■ INPUT DATA:
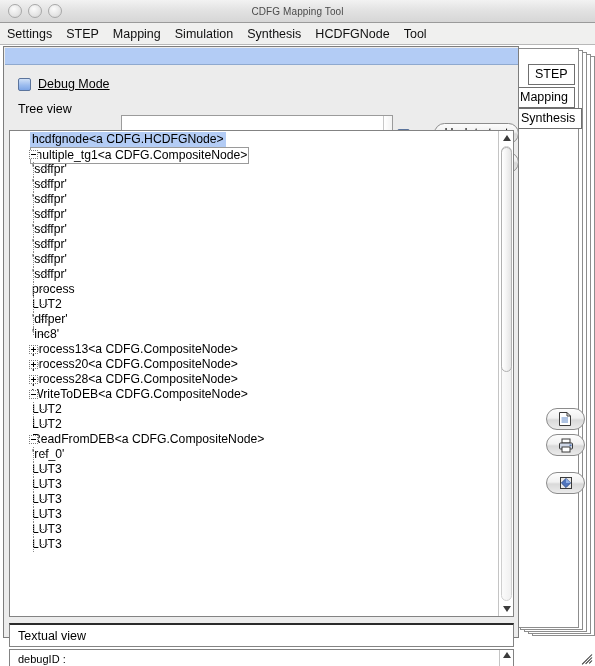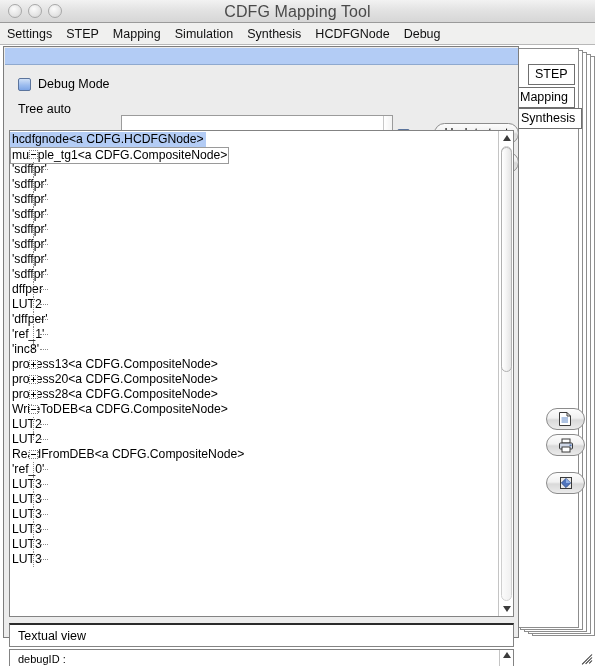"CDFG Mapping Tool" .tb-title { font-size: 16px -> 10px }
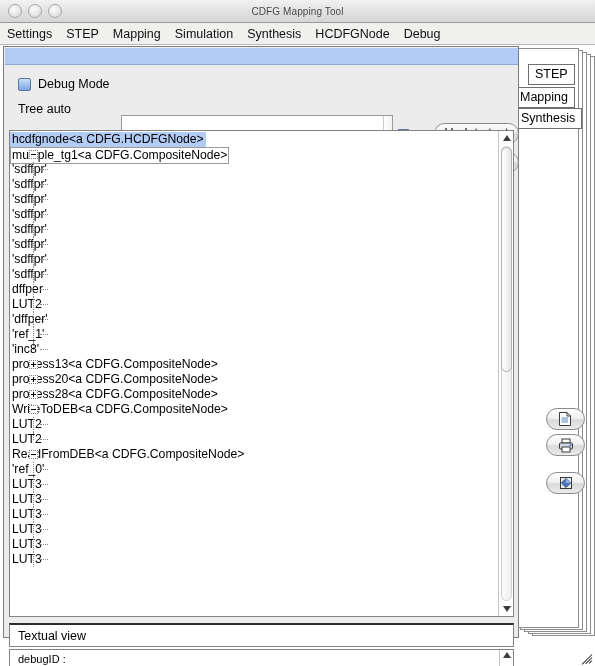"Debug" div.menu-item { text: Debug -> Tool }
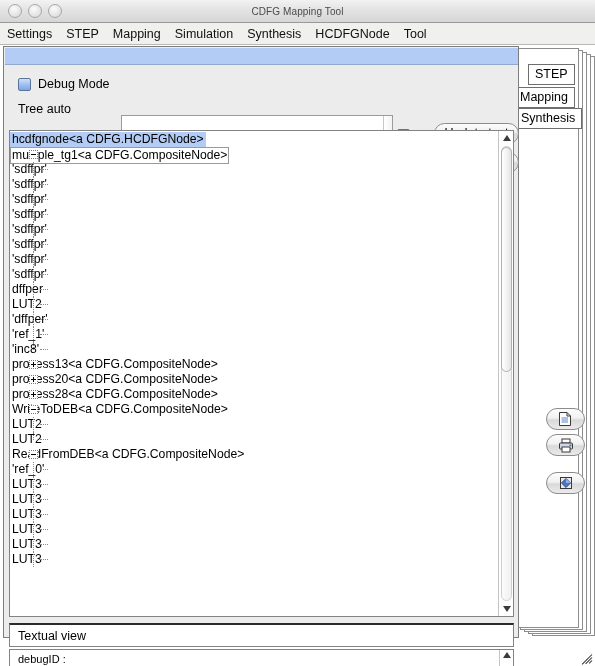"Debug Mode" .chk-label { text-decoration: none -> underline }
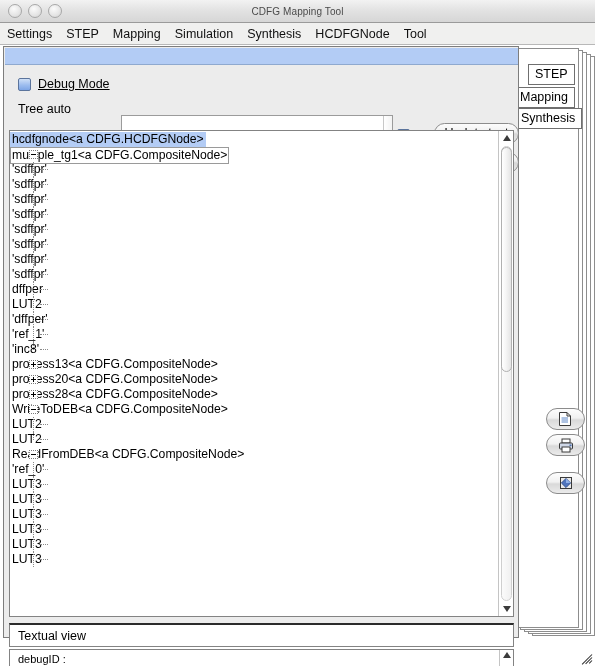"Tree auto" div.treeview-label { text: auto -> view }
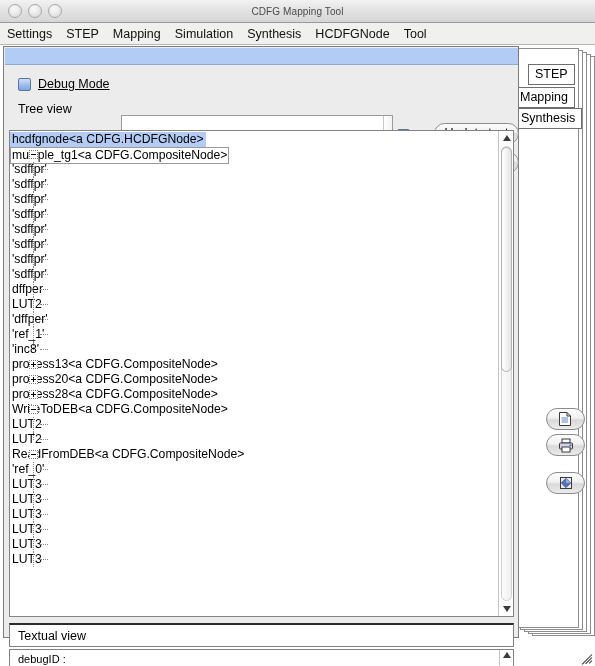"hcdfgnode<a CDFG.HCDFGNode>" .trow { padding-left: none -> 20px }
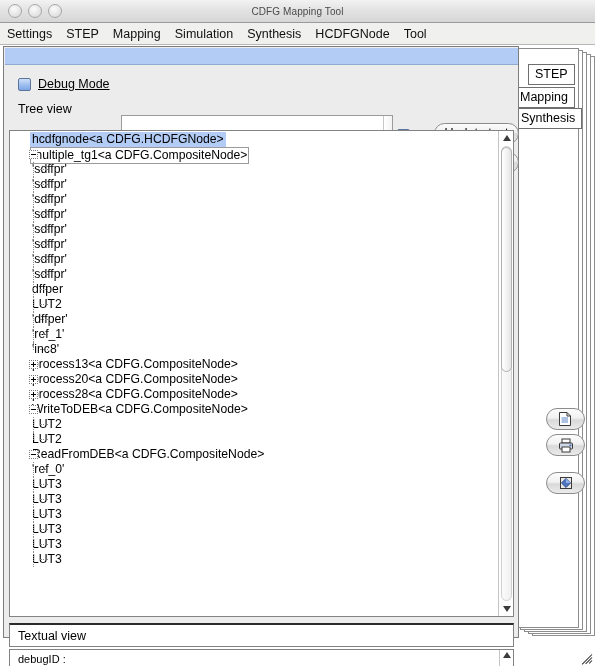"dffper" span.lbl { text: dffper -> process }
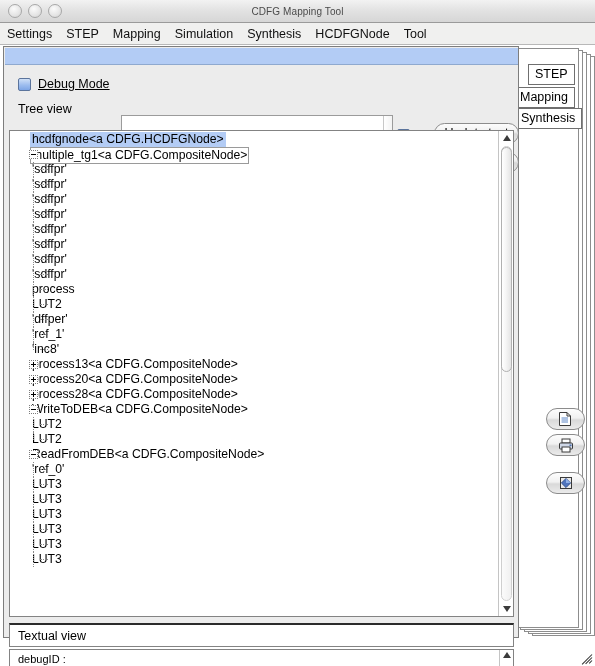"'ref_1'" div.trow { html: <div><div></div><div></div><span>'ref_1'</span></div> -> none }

■ TASK PROMPT:
Set down exactly, and only, the lines from the one holding "text: auto ->" to the end of the records above, leaving every picture out.

■ SOLUTION BELOW:
"Tree auto" div.treeview-label { text: auto -> view }
"hcdfgnode<a CDFG.HCDFGNode>" .trow { padding-left: none -> 20px }
"dffper" span.lbl { text: dffper -> process }
"'ref_1'" div.trow { html: <div><div></div><div></div><span>'ref_1'</span></div> -> none }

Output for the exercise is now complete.